__Problem description__
Where a line below holds the string "using", that line goes into the answer.

··· Material for the task

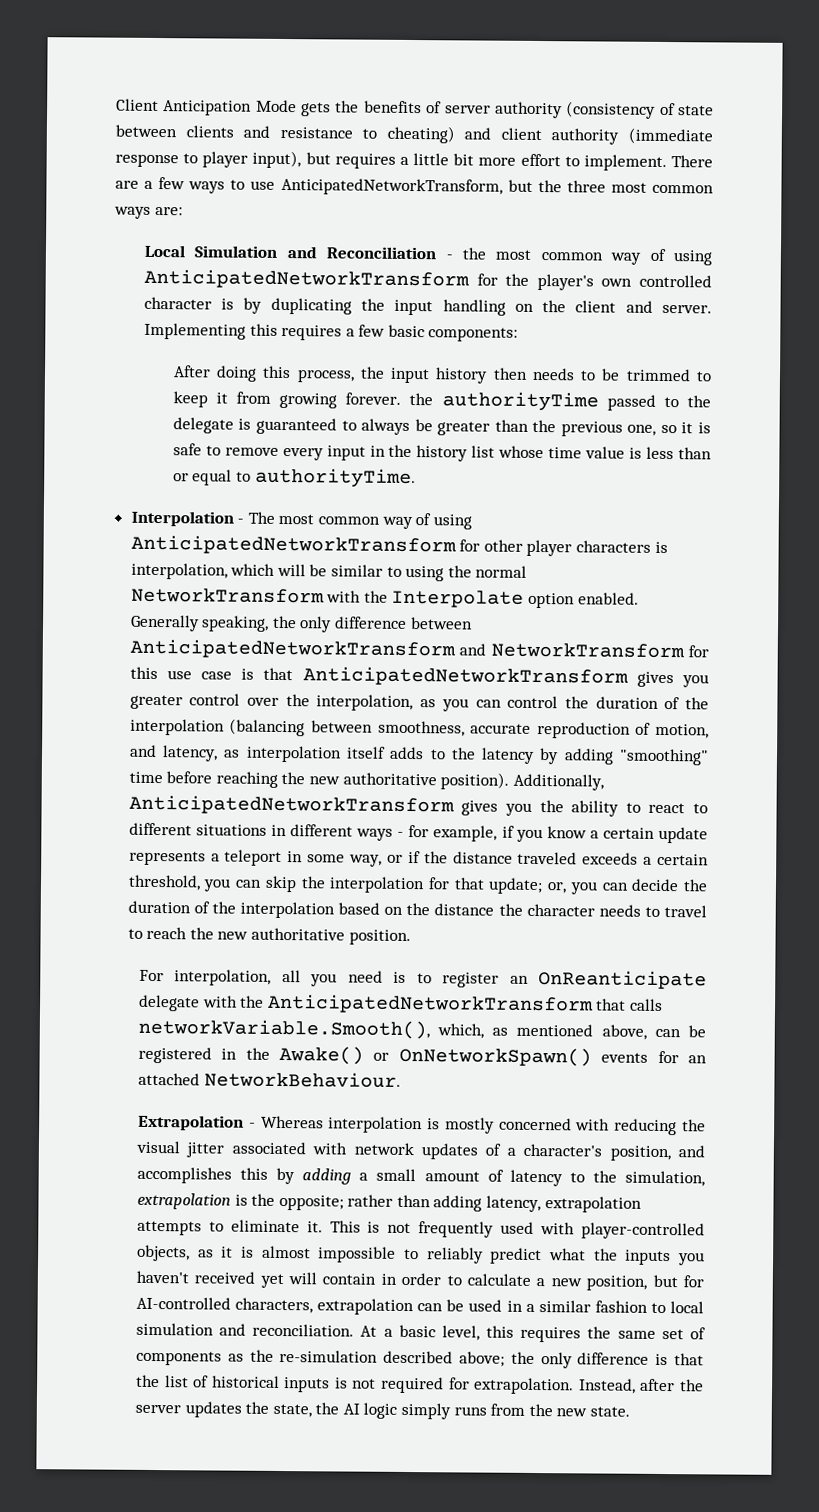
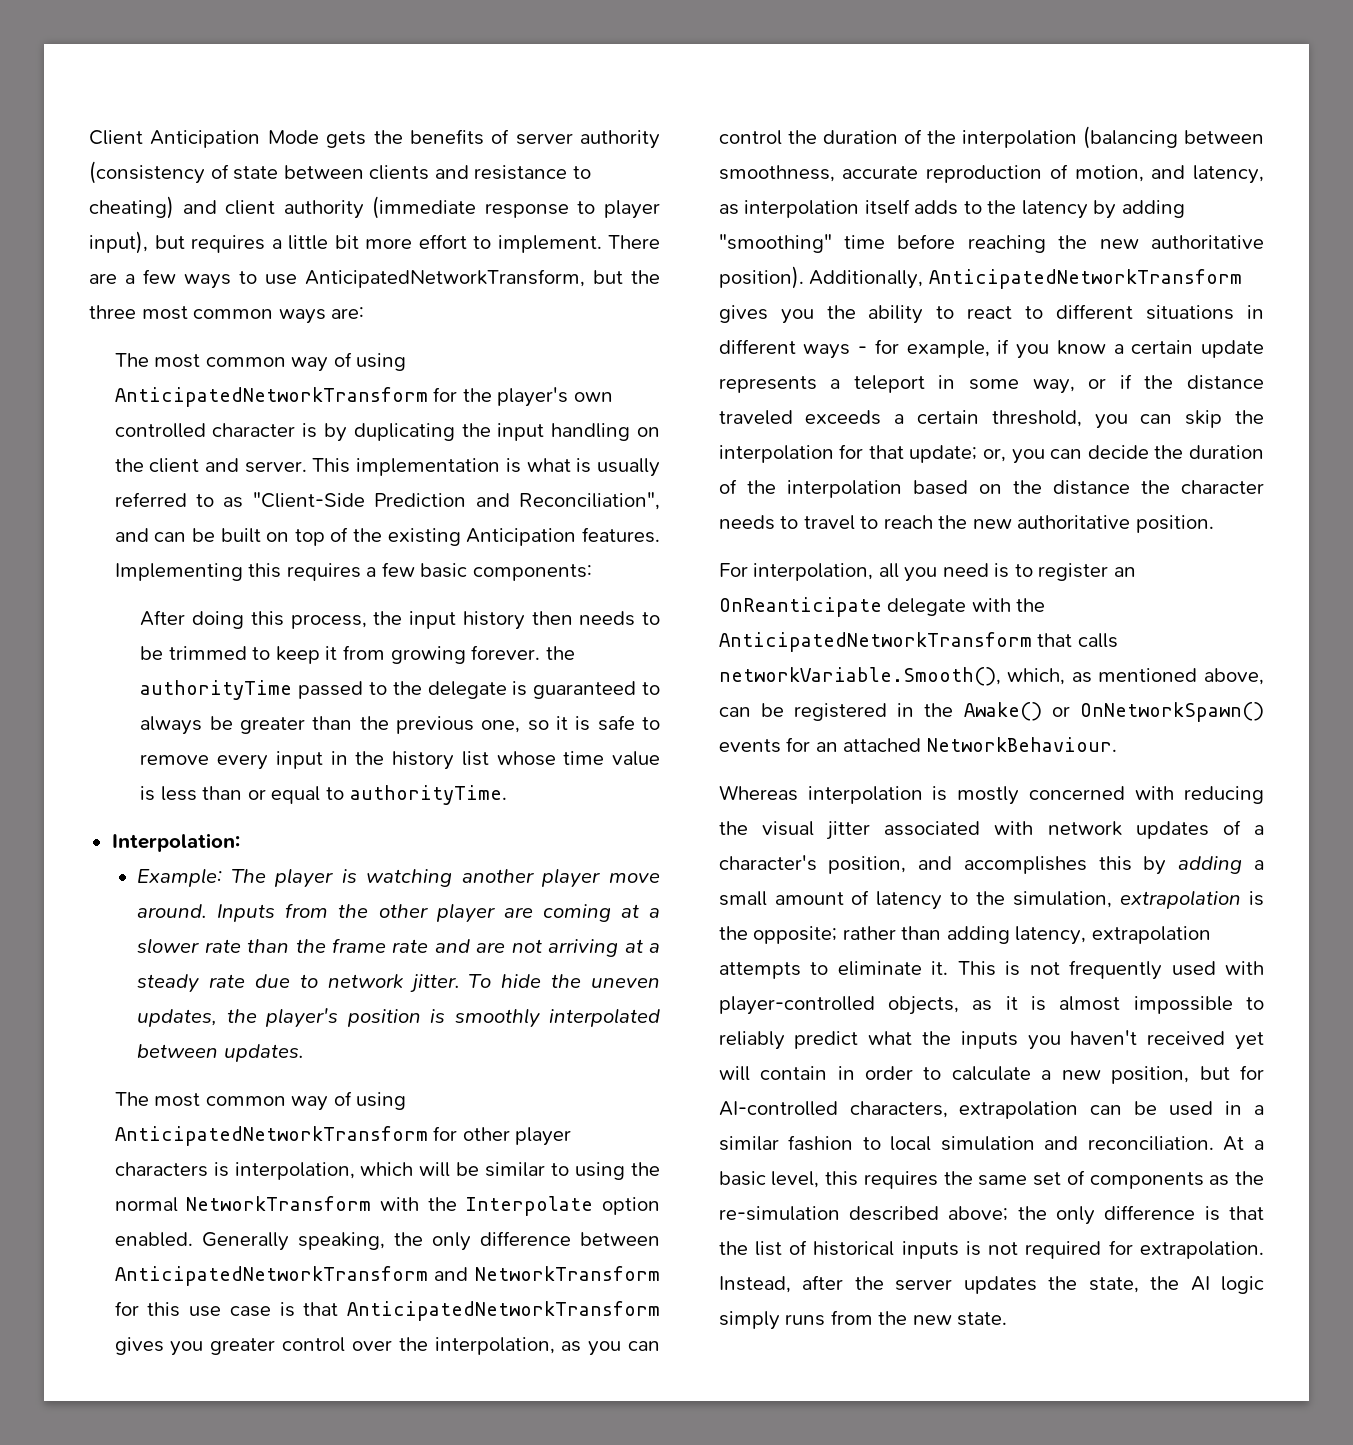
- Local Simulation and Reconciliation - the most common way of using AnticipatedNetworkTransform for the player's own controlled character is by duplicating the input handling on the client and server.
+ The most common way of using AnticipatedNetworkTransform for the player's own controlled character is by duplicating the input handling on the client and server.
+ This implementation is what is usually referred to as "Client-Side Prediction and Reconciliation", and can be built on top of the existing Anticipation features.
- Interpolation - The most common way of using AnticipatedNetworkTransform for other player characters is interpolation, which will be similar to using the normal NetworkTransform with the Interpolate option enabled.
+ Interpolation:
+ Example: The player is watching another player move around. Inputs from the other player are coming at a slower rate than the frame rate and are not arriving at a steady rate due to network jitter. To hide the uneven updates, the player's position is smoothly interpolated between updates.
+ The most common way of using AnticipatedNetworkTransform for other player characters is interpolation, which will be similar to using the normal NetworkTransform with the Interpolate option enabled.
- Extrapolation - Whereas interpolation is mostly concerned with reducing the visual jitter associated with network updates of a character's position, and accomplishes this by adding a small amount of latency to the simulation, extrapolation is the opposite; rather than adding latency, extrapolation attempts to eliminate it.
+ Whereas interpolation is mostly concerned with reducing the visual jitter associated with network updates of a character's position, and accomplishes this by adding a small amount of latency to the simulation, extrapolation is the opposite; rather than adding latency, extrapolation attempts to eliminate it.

······
··· Material for the task

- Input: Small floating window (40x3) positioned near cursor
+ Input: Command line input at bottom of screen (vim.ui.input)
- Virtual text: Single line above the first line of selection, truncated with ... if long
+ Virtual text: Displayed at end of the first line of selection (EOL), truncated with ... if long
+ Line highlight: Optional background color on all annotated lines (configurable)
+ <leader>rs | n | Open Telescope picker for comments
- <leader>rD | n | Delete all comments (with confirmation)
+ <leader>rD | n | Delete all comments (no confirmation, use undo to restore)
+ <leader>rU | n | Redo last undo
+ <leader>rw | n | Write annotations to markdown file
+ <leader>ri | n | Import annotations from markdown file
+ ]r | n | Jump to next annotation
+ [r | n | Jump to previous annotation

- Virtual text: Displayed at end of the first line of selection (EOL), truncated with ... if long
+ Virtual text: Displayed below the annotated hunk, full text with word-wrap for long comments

······

__Answer__
- Local Simulation and Reconciliation - the most common way of using AnticipatedNetworkTransform for the player's own controlled character is by duplicating the input handling on the client and server.
+ The most common way of using AnticipatedNetworkTransform for the player's own controlled character is by duplicating the input handling on the client and server.
- Interpolation - The most common way of using AnticipatedNetworkTransform for other player characters is interpolation, which will be similar to using the normal NetworkTransform with the Interpolate option enabled.
+ The most common way of using AnticipatedNetworkTransform for other player characters is interpolation, which will be similar to using the normal NetworkTransform with the Interpolate option enabled.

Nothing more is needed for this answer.